When I scoop him up, I’m silently praying for him. He doesn’t know yet that he has a martyr’s heritage running through his veins. While I hold him, I’m silently praying that one day he’ll have a passion for Christ like Nate Saint who is not too far back in his family tree.
When he’s old enough to understand, I’m sure his parents will pass the story down to him. Nate and four other missionaries were martyred while attempting to establish an evangelistic relationship with an Indian tribe in the jungles of Ecaudor. In reaching out to give life, they died at the point of a spear.
Hearing Nate’s story, little Drake will know that there is something greater to live for; One who is worthy of laying down our lives for.
As far as I know, we have no martyrs in our family tree, but we shared with our children stories of believers who went against the culture’s stream, who stood for God’s truth while under threat of death, who risked their lives to share the gospel across the world, and who voiced God’s goodness while enduring persecution because of their faith in Him. Believers like: Felix Manz, Martin Luther, John Bunyan, David Livingstone, Fanny Crosby, Corrie Ten Boom, Perpetua and other martyr’s stories.

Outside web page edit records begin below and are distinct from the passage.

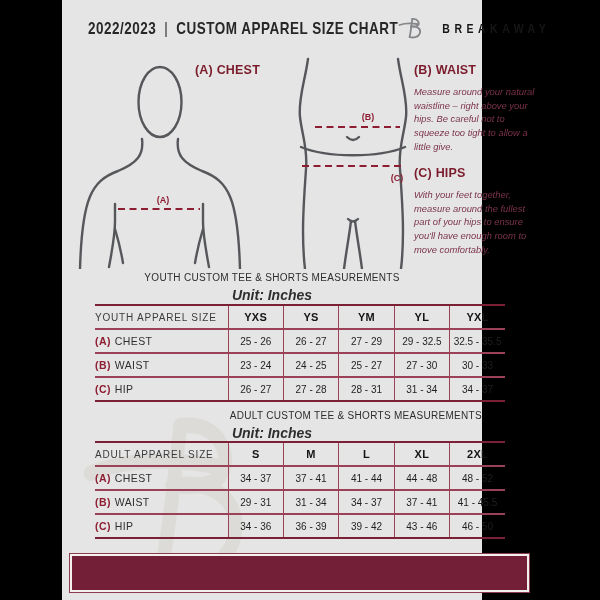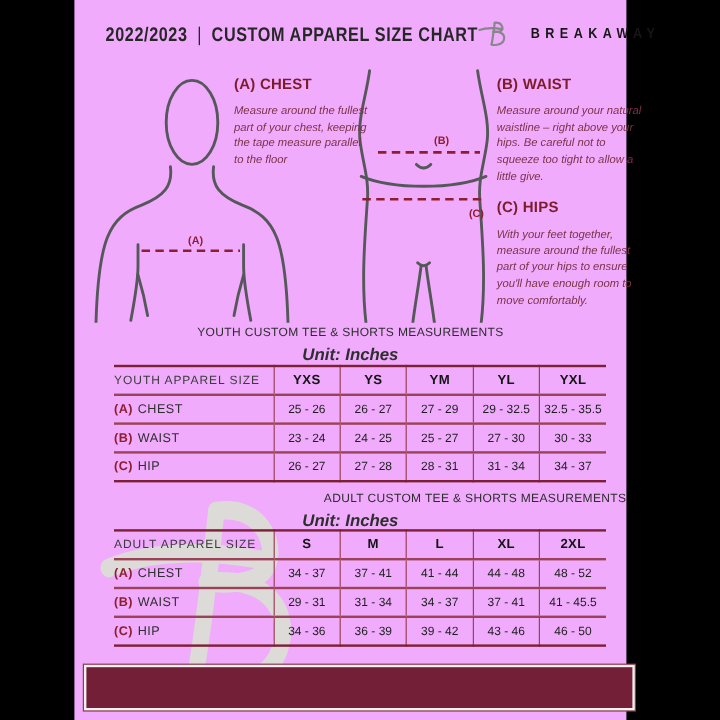--- a/index.html
+++ b/index.html
@@ -10,8 +10,7 @@
   }
   .page {
     position:absolute; left:62px; top:0; width:420px; height:600px;
-    background:#f0abfc;
-    padding-left:40px;
+    background:#e5e5e5;
   }
   
   .header {

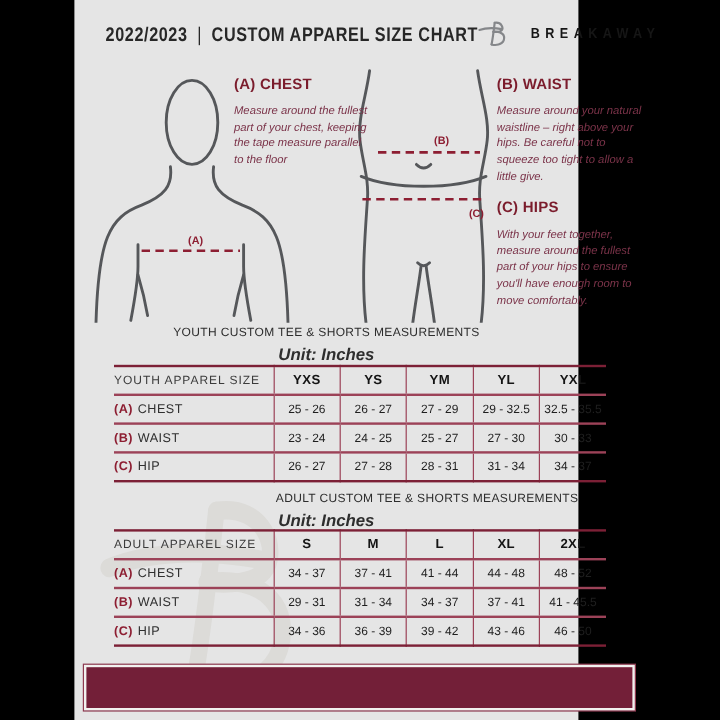--- a/index.html
+++ b/index.html
@@ -127,7 +127,6 @@
 
   <div class="guide-block gb-chest">
     <p class="guide-h">(A) CHEST</p>
-    <p class="guide-p">Measure around the fullest part of your chest, keeping the tape measure parallel to the floor</p>
   </div>
   <div class="guide-block gb-waist">
     <p class="guide-h">(B) WAIST</p>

We introduced our children to these great heroes to inspire their faith, to give them some examples of men and women who loved God more than they loved themselves. At a young age, most children easily gravitate toward Jesus and have no problem believing that He did all the Bible says He did. But as they grow older, children need to see living examples of those who took God’s Word so seriously that they actually live out its truths.
Are you inspiring your children’s faith?
It’s important to introduce our little ones to historic movers of the faith, but they need to experience real-life faith in our homes also. Be intentional in challenging your children to live by faith:
* Lay out large prayers before God and invite your children to join you.
* Point out how God is at work, providing the small and the big things in your life.
* Share with your children your own faith stories.
* Let your children know specific things you’re asking God to do and let them know when and how He answers those.
* Encourage your child to look for opportunities to walk by faith rather than by sight.
* Read through the gospels with your children and have them describe how different individuals expressed faith.
* Invite people into your home to tell your children their “God-stories.”
* Ask God to increase your own faith as well as your child’s.
[box] “And the Lord said, “If you had faith like a grain of mustard seed, you could say to this mulberry tree, ‘Be uprooted and planted in the sea,’ and it would obey you.” (Luke 17:6) [/box]
This is the faith God challenges us with. Are you training your children to press into that kind of faith? How are you inspiring your child’s faith?